Trezor, a bitcoin hardware wallet, confirmed it was affected by the Mailchimp incident and said it was carrying out an investigation on how customers may have been affected following an insider compromise of a newsletter database hosted on Mailchimp.
On 3 April Trezor users reported being targeted by a malicious phishing attack. The phishing email sent a message about Trezor experiencing a “security incident” involving a data breach. It then encouraged victims to download a Trezor Suite lookalike app, that asked Treor users to connect their Bitcoin wallets and enter their seed phrases.
Trezor said: “For this attack to be successful, users had to install the malicious software on their devices, at which point their operating system should identify that the software comes from an unknown source.

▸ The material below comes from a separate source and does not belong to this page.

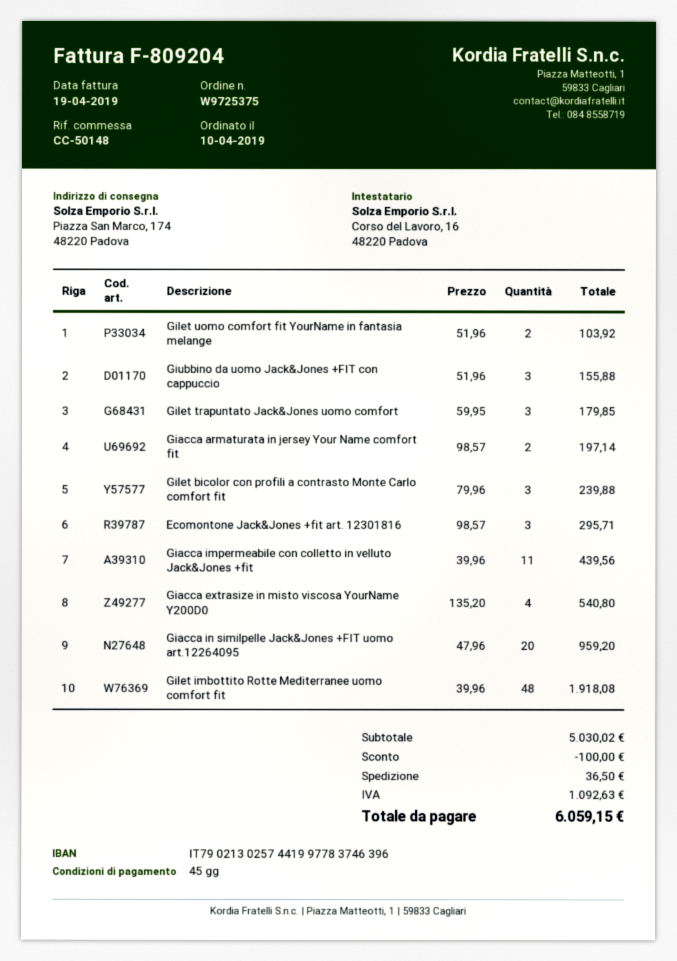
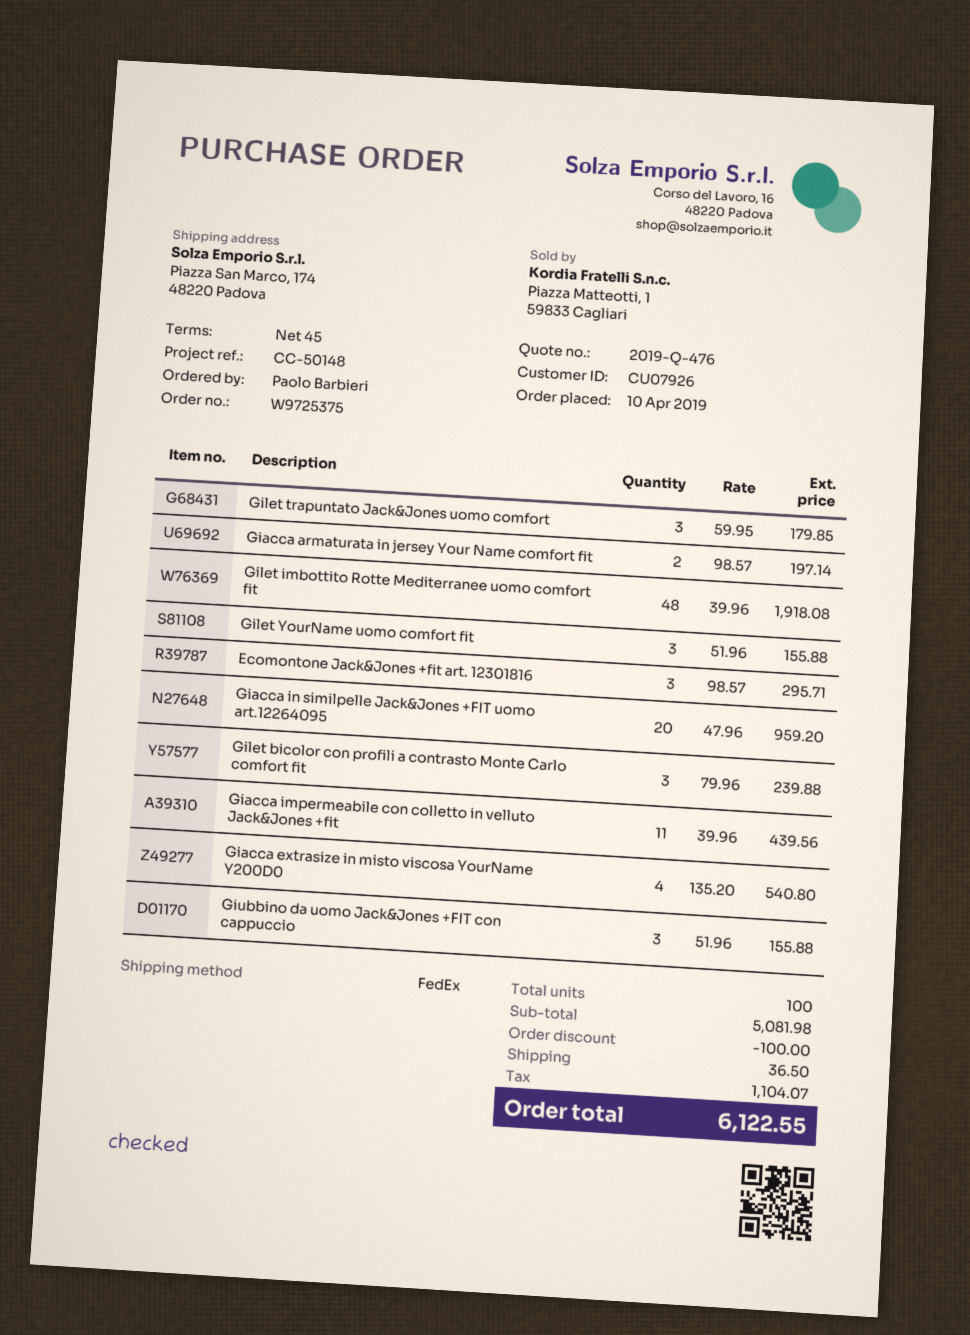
Gilet uomo comfort fit YourName in fantasia melange: 2 x 51.96 = 103.92 -> none
Gilet YourName uomo comfort fit: none -> 3 x 51.96 = 155.88
subtotal: 5030.02 -> 5081.98
tax: 1092.63 -> 1104.07
total: 6059.15 -> 6122.55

This warning should not be ignored, all official software is digitally signed by SatoshiLabs.”
The company also said the only reason for customers to worry about their Bitcoin funds is if they entered their seed into the malicious app.
Protecting yourself against phishing attacks
Socially engineered attacks, like phishing attacks, see threat actors attempt to impersonate a trusted source in order to manipulate the victim into further action.
The multinational technology conglomerate, Cisco, says that social engineering attacks have grown increasingly sophisticated.
“Not only do fake websites or emails look realistic enough to fool victims into revealing data that can be used for identity theft, social engineering has also become one of the most common ways for attackers to breach an organization’s initial defenses in order to cause further disruption and harm,” Cisco says.
There are a number of useful procedures that can be put in place in order to protect both individuals and organizations against these attacks:
- Multi-factor authentication
- Email security with anti-phishing defenses
- Strong password management
- Employee training to identify and avoid such attacks
Trezor noted that the leak of email addresses is most harmful as the victims are now likely to receive an increased number of phishing attempts.